WHAT THE TASK ASKS :: From the entries below, gather every line containing the string "testing".

Version comparison data:
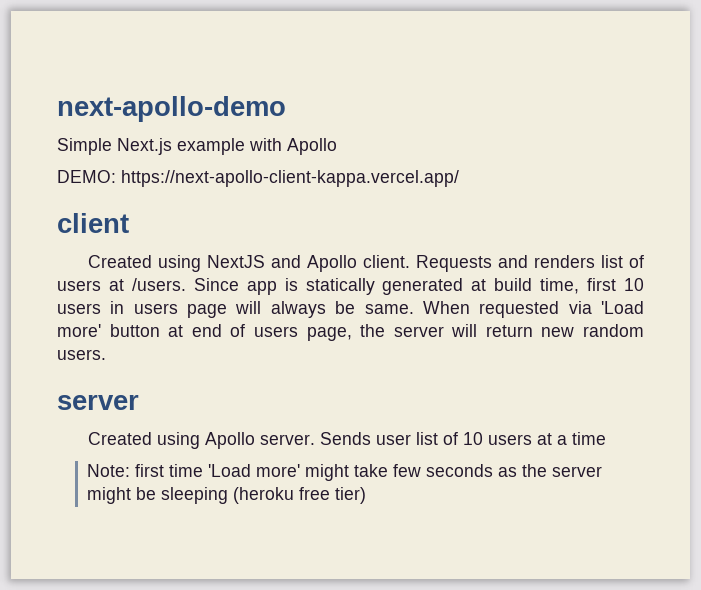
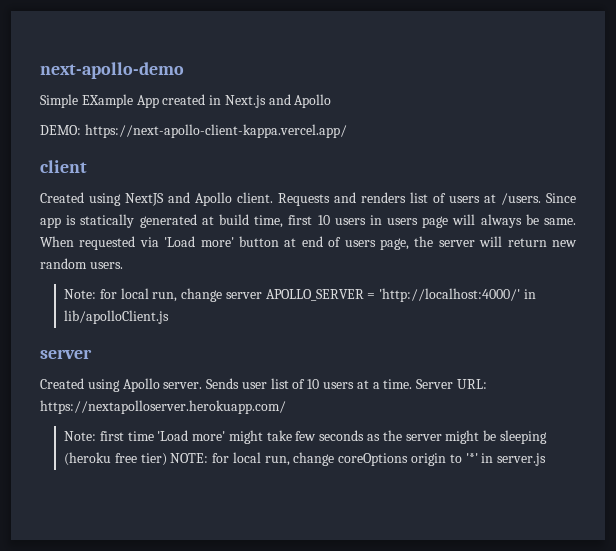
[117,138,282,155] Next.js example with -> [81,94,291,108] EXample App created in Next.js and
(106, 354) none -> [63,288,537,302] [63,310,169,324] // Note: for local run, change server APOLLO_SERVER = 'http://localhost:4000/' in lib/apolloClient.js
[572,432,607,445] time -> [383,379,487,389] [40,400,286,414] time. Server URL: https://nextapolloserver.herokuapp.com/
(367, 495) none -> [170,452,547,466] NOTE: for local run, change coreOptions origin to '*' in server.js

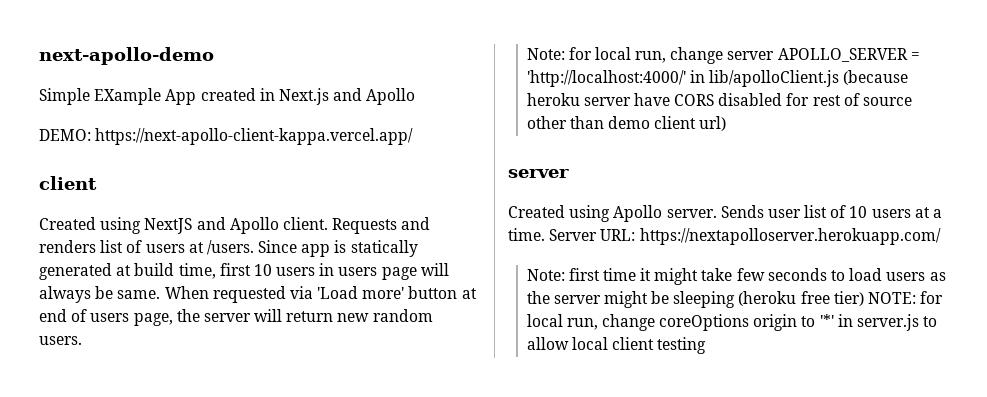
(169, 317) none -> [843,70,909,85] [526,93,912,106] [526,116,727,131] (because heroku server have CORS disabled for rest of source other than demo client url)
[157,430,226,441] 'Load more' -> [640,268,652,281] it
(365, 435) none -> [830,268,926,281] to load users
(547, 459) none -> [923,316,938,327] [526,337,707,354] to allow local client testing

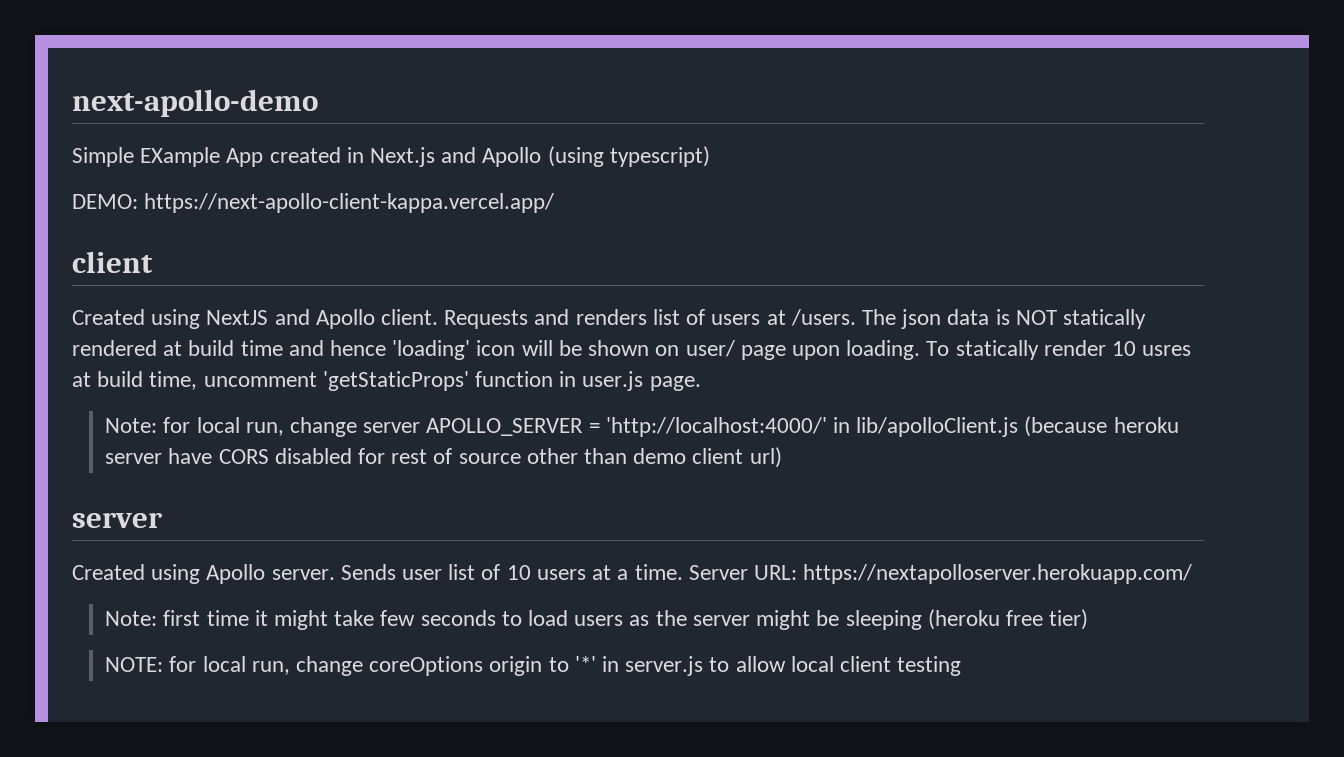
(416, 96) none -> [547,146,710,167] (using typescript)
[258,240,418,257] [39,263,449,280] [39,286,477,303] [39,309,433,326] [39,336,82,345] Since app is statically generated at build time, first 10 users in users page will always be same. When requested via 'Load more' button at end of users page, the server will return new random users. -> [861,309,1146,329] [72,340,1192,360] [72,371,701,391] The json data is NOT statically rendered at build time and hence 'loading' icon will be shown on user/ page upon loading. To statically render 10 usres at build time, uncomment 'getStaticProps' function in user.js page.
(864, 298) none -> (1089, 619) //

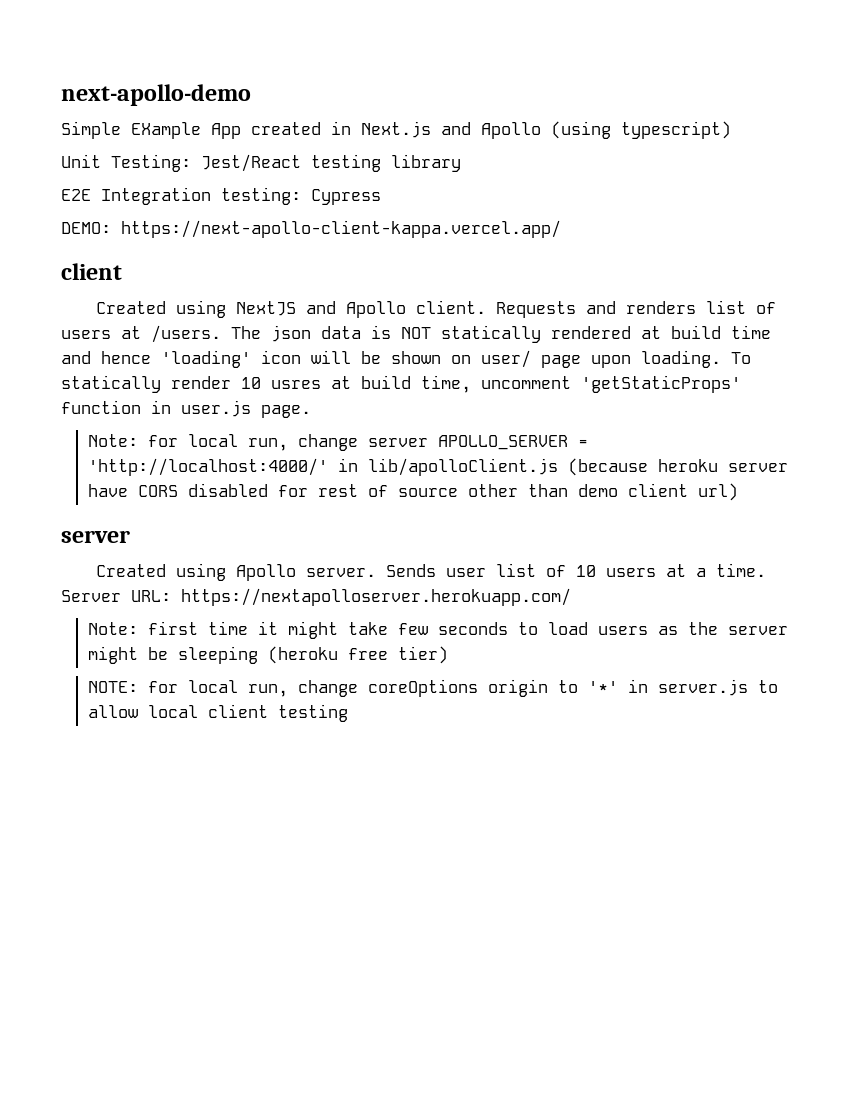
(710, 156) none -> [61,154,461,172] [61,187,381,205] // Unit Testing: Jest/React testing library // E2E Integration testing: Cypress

TASK RESPONSE ::
(547, 459) none -> [923,316,938,327] [526,337,707,354] to allow local client testing
(710, 156) none -> [61,154,461,172] [61,187,381,205] // Unit Testing: Jest/React testing library // E2E Integration testing: Cypress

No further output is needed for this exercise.